House GOP, White House Diverge on Two Key Tax Provisions

Treasury Secretary Steven Mnuchin. (Mark Wilson/Getty Images)

Two consecutive days of Capitol Hill testimony from Treasury Secretary Steven Mnuchin made it clear that White House policy still differs in key places from the House GOP tax overhaul plan.

Mnuchin, who testified Thursday before the Senate Finance Committee and Wednesday at the House Ways and Means Committee, has said several times that the White House does not support the border adjustment tax — a core component of the House GOP plan — in its current form.

“I have expressed — in its current form, I have concerns,” Mnuchin told lawmakers on the House tax-writing panel Wednesday.

The White House also has different ideas on how to treat businesses’ net interest deduction, which the House GOP plan would eliminate in favor of a full and immediate write-off of capital expenditures.

“I have heard some very strong concerns from small and medium-sized businesses that interest is an important part of what they need to be able to deduct,” Mnuchin said Thursday. “Our preference is to keep the interest deductibility, but that is one of the issues we’re looking at.”

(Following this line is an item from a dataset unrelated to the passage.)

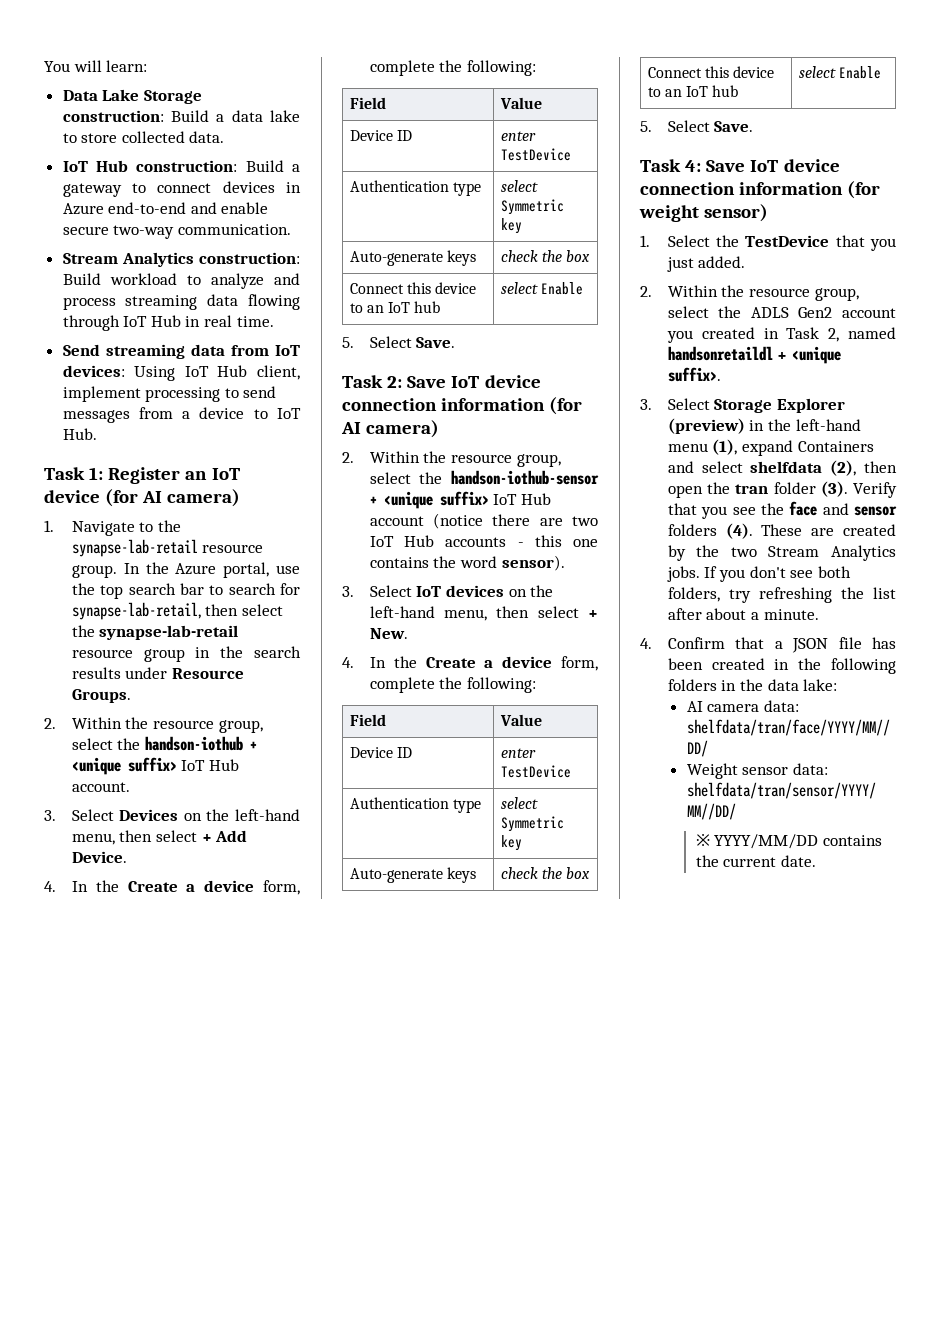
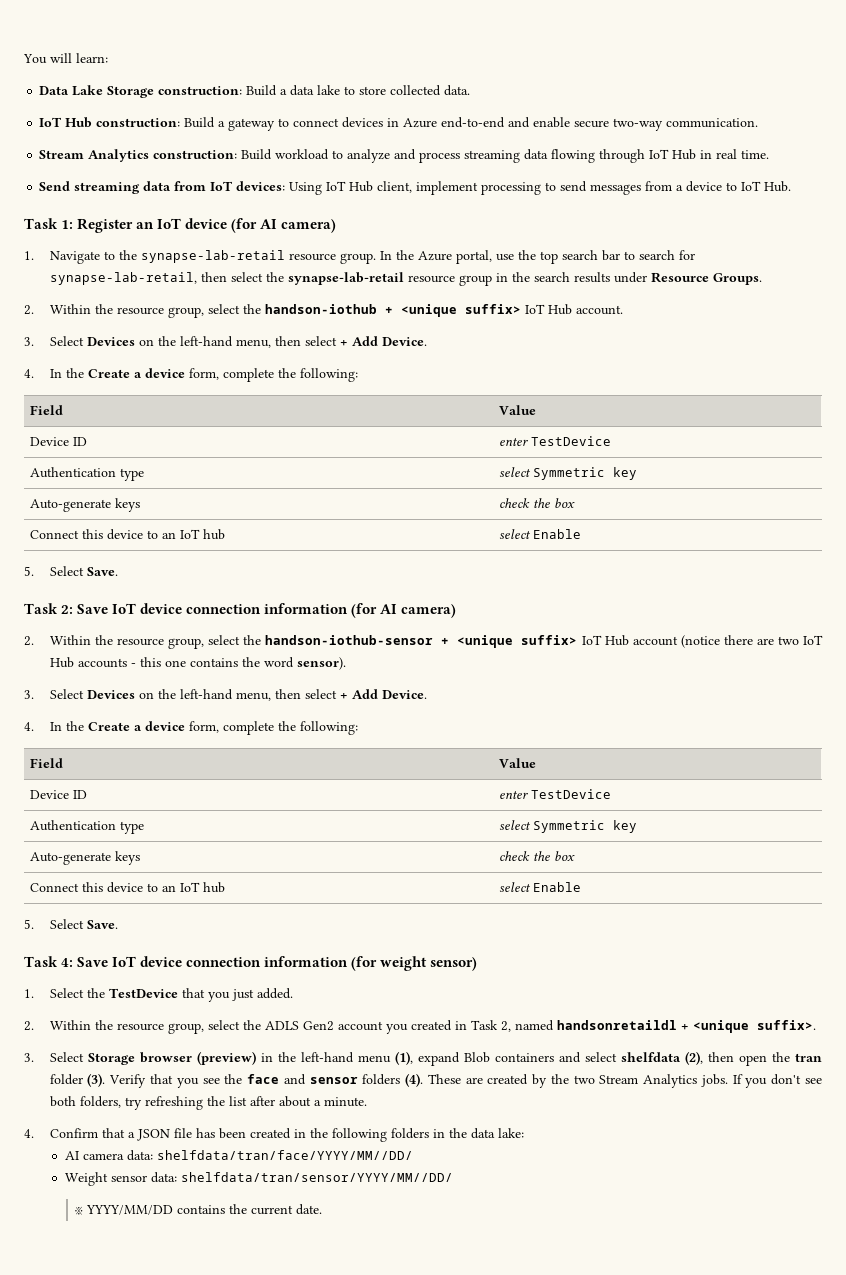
[416,585,554,597] [369,606,598,621] [369,628,408,639] IoT devices on the left-hand menu, then select + New. -> [86,689,427,701] Devices on the left-hand menu, then select + Add Device.
[777,398,846,413] Explorer -> [139,1052,192,1063] browser
[797,441,874,452] Containers -> [463,1052,554,1063] Blob containers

House Ways and Means Chairman Kevin Brady (R-Texas) reiterated Thursday that lawmakers are working on revisions to border adjustment. Those changes could make it more palatable to administration officials.

“We’ve obviously entertained a lot of specific design changes to border adjustment to address areas, for example, in the services sector, so we’ll continue to explore those when we’re able to sit down and sort of work through that with the White House,” he told reporters. 

A “generous transition” period for the policy could also ease some businesses’ concerns, Brady said. Some analysts warn that a slow phase-in could prompt currency and revenue issues, but it would ease businesses into the policy change gradually.

“A transition creates a number of benefits,” Brady noted. “It allows that currency to adjust and for businesses, and for us, to watch that unfold. Secondly, for companies who believe they can bring their supply chains back to America, a major goal of ours, it gives them plenty of time to be able to make that adjustment as well, especially if they have major investments overseas.”

For highly leveraged swaths of the economy, like agriculture, real estate and private equity, interest deduction is a crucial priority. Brady maintained that full and immediate expensing — in Brady’s view, “perhaps the most pro-growth [provision] of the Republican blueprint” — can spur intense growth.

Full expensing “drives productivity and Main Street jobs like, frankly, no other provision does,” Brady said. “We’re going to continue to make that case and work with the White House and the Senate on that.”

Mnuchin told senators Thursday that administration officials “are very focused on making sure that we have the appropriate policies on expensing capital goods to encourage people to invest.”

The border adjustment tax, which would tax imports and exempt exports, has mired the House GOP plan in a lobbying battle. Retailers say it would gouge shoppers at the cash register, while exporters argue it would give U.S. businesses a fair chance to compete internationally. It’s also a key revenue-raiser in the House plan.

Some House GOP tax writers, including Erik Paulsen (Minn.), Jim Renacci (Ohio) and Pat Tiberi (Ohio), expressed reservations this week about border adjustment, the subject of a Tuesday hearing.

Mnuchin said Wednesday that Treasury Department tax staffers are looking at other potential revenue-raising methods. “There’s lots of different scenarios we’re running,” he said.

The two key divergences could complicate tax negotiations between the White House, Senate and House GOP, particularly as Brady wants to build legislation based on a unified agenda.

We’re focused on delivering this in 2017, and the best way to do that is to start with a unified plan,” he said Thursday.